Outre les capacités de réanimation offertes actuellement par les HIA pour le soin des malades atteints du COVID-19 (117 lits dont 40 de réanimation[4]), cet hôpital militaire de campagne de Mulhouse qui est une structure temporaire armée d'une centaine de personnels (médecins, infirmières et infirmiers anesthésistes réanimatrices et réanimateurs, épidémiologistes, infirmières et infirmiers, aides-soignantes et aides-soignants et le personnel de soutien) permet de compléter les capacités du GHR « Emile Muller » en matière de réanimation (ventilation, intubation des malades...)

Cet élément militaire de réanimation (EMR), qui s'apparente au soutien renforcé du niveau 2, offre actuellement une capacité de 30 lits dans le Haut-Rhin.
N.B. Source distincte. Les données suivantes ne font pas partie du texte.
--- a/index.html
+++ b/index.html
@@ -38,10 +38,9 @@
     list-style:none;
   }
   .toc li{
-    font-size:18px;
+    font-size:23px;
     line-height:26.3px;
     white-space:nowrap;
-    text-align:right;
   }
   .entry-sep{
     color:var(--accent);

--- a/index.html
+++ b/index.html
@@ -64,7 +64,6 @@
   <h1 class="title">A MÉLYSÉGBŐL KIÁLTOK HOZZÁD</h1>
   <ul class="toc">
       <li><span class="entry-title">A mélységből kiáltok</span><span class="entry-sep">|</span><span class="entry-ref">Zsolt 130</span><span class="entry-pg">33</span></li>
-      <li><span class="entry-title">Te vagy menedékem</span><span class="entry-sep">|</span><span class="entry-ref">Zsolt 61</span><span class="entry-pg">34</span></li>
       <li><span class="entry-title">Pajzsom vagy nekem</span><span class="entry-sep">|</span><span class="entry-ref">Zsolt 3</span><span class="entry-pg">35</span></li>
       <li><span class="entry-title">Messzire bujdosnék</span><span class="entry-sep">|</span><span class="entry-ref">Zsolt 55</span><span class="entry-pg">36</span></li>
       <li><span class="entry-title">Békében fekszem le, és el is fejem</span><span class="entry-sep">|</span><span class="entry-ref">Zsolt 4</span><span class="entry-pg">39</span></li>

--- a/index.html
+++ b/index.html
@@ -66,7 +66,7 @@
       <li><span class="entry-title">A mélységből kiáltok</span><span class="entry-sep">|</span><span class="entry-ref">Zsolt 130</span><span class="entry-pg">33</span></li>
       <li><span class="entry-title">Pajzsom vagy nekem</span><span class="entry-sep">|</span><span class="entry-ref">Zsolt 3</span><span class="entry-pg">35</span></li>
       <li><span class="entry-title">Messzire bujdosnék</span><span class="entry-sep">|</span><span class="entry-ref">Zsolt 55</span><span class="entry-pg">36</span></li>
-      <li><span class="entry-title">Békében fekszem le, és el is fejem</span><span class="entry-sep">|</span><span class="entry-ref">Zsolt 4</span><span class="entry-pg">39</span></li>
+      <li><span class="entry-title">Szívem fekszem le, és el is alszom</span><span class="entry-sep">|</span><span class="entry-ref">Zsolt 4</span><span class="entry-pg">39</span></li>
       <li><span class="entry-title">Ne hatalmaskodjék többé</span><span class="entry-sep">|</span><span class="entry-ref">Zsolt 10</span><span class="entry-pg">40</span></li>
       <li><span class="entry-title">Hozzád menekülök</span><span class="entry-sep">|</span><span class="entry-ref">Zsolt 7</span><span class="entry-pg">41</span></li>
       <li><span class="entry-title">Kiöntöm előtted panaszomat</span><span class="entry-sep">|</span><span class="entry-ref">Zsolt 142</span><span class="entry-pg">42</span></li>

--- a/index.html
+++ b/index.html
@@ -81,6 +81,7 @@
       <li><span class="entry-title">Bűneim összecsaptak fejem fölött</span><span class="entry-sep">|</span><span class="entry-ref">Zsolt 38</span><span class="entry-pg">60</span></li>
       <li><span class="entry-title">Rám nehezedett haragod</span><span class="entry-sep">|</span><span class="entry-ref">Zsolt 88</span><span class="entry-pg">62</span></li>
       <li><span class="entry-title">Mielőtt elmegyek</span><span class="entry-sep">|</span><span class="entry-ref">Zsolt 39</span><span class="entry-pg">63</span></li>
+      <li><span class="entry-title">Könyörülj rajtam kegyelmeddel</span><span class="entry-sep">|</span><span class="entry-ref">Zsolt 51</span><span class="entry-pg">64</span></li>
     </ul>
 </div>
Sa mise en place a été assurée notamment par la 1ère brigade logistique de l'armée de terre, le Régiment médical de l'armée de terre armé avec du personnel du SSA. 

Une assistance et un soutien nécessaires qui doivent nous faire poser la question du futur du SSA qui a su faire preuve, depuis sa sollicitation, de réactivité et de professionnalisme dans la lutte contre le virus COVID-19. En 2020, il faudra faire attention à ce que le SSA recoive bien (comme cela était initialement prévu), afin de remplacer les actuelles antennes chirurgicales aérotransportées qui ont une existence de 14 années, 11 antennes de réanimation et de chirurgie de sauvetage (ARCS) présentant les caractéristiques suivantes :

  • Une plus grande variété de prestations médicales avec 4 blocs spécialisés : triage, réanimation, chirurgie et soins/évacuation ;
  • Une cpacité de traiter 10 blessés graves par jour et d’assurer la réanimation de 8 à 10 blessés intubés et ventilés, pendant 48 heures avant leur évacuation vers une structure médicale plus étoffée de niveau 3 ou vers le territoire national ;
  • La nécessité de renforcer le volume et la spécialité du personnel médical chargé de la mise en œuvre ;
  • Une plus grande rapidité de déploiement sur le terrain : moins de 2 heures ;
  • Un poids (5 tonnes) et un volume (30 mètres-cube) pouvant être transportés par voies terrestre et aérienne avec les moyens actuels des forces armées.

[1]    Il est à noter la fermeture du HIA du Val-de-Grâce en 2016.

[2]    Brigade des sapeurs pompiers de Paris, Bataillon des marins-pompiers de Marseille, Unités d'instruction et d'intervention de la sécurité civile du ministère de l’intérieur.

[3]    NB : dans un cadre plus large, il convient de préciser que le SSA assure des missions de soutien aux gens de mer, de la coopération civile et militaire à l'international, de sélection et de surveillance médicale du personnel de l'aéronautique civile, de participation à la présence dans les Terres australes et Antarctiques françaises (TAAF).

[4]    L'Express et AFP du 20 mars 2020.